WHAT NEEDS TO BE DONE: The response should contain all of the records, copied exactly, and none of the images.

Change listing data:
*** Begin section ***

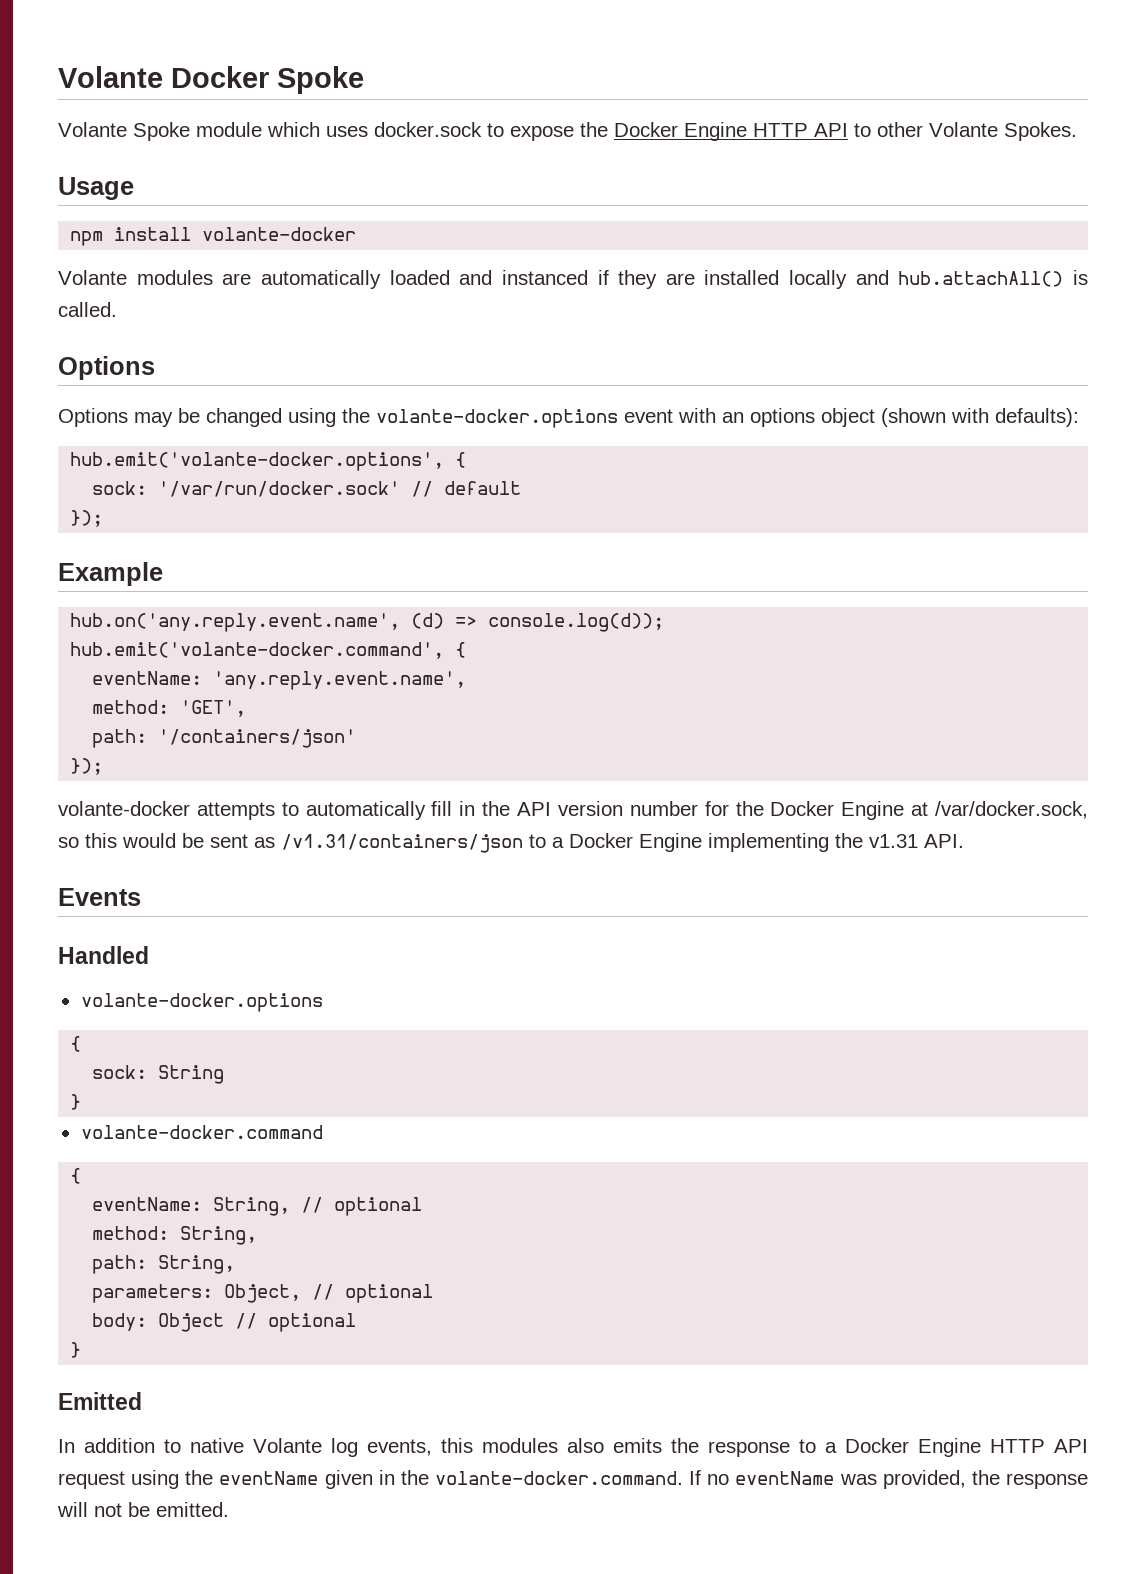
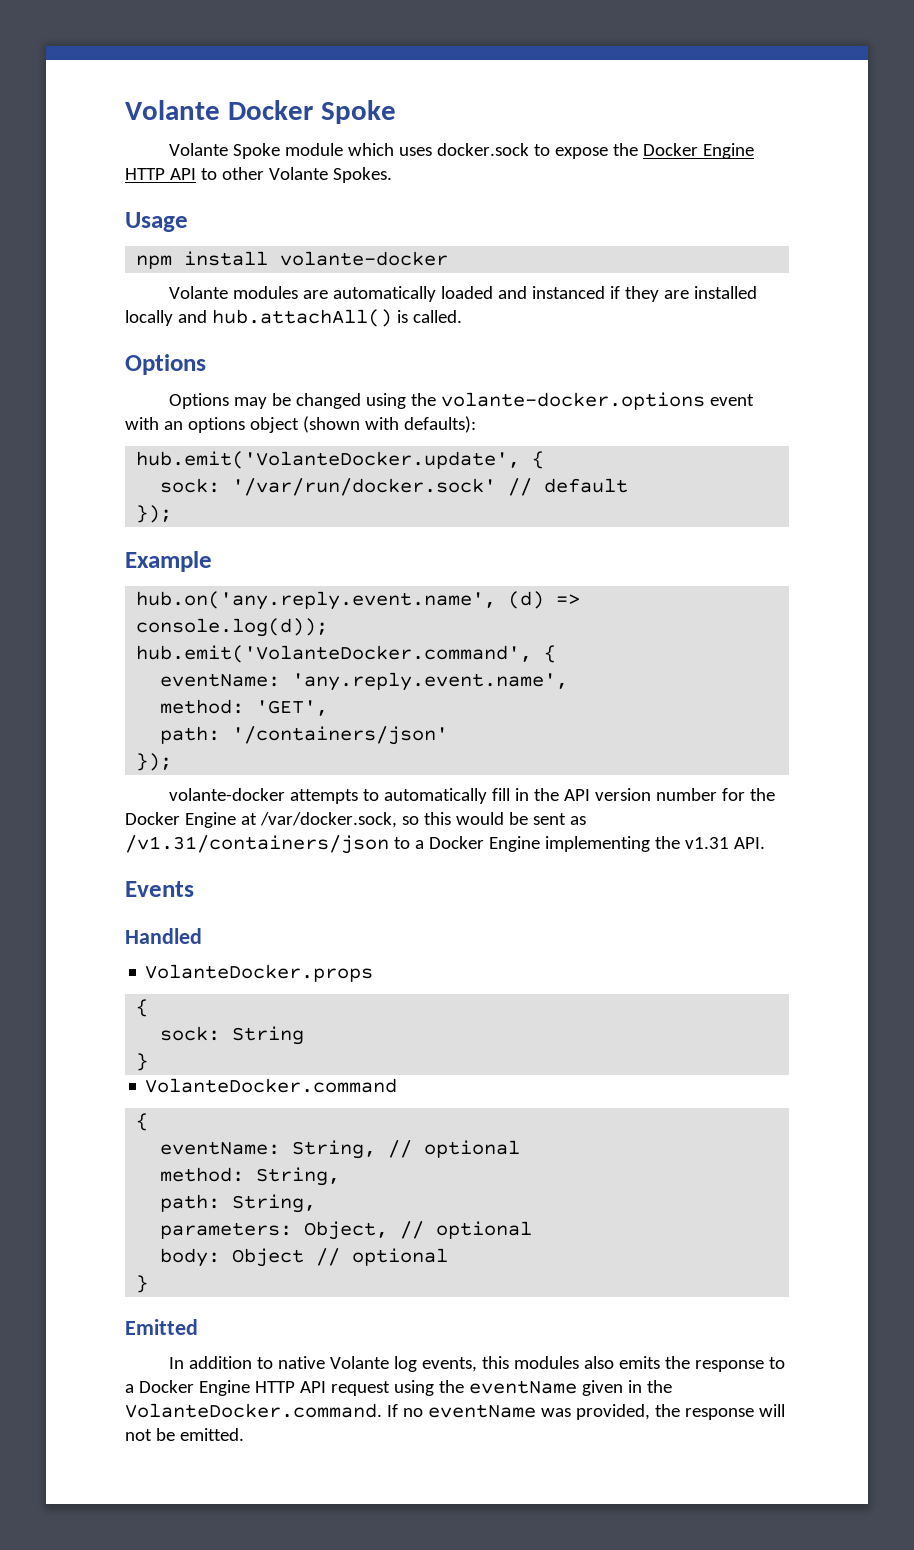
- hub.emit('volante-docker.options', {
+ hub.emit('VolanteDocker.update', {
- hub.emit('volante-docker.command', {
+ hub.emit('VolanteDocker.command', {
  Handled
- volante-docker.options
+ VolanteDocker.props
- volante-docker.command
+ VolanteDocker.command
- In addition to native Volante log events, this modules also emits the response to a Docker Engine HTTP API request using the eventName given in the volante-docker.command. If no eventName was provided, the response will not be emitted.
+ In addition to native Volante log events, this modules also emits the response to a Docker Engine HTTP API request using the eventName given in the VolanteDocker.command. If no eventName was provided, the response will not be emitted.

*** End section ***

SOLUTION BELOW:
- hub.emit('volante-docker.options', {
+ hub.emit('VolanteDocker.update', {
- hub.emit('volante-docker.command', {
+ hub.emit('VolanteDocker.command', {
  Handled
- volante-docker.options
+ VolanteDocker.props
- volante-docker.command
+ VolanteDocker.command
- In addition to native Volante log events, this modules also emits the response to a Docker Engine HTTP API request using the eventName given in the volante-docker.command. If no eventName was provided, the response will not be emitted.
+ In addition to native Volante log events, this modules also emits the response to a Docker Engine HTTP API request using the eventName given in the VolanteDocker.command. If no eventName was provided, the response will not be emitted.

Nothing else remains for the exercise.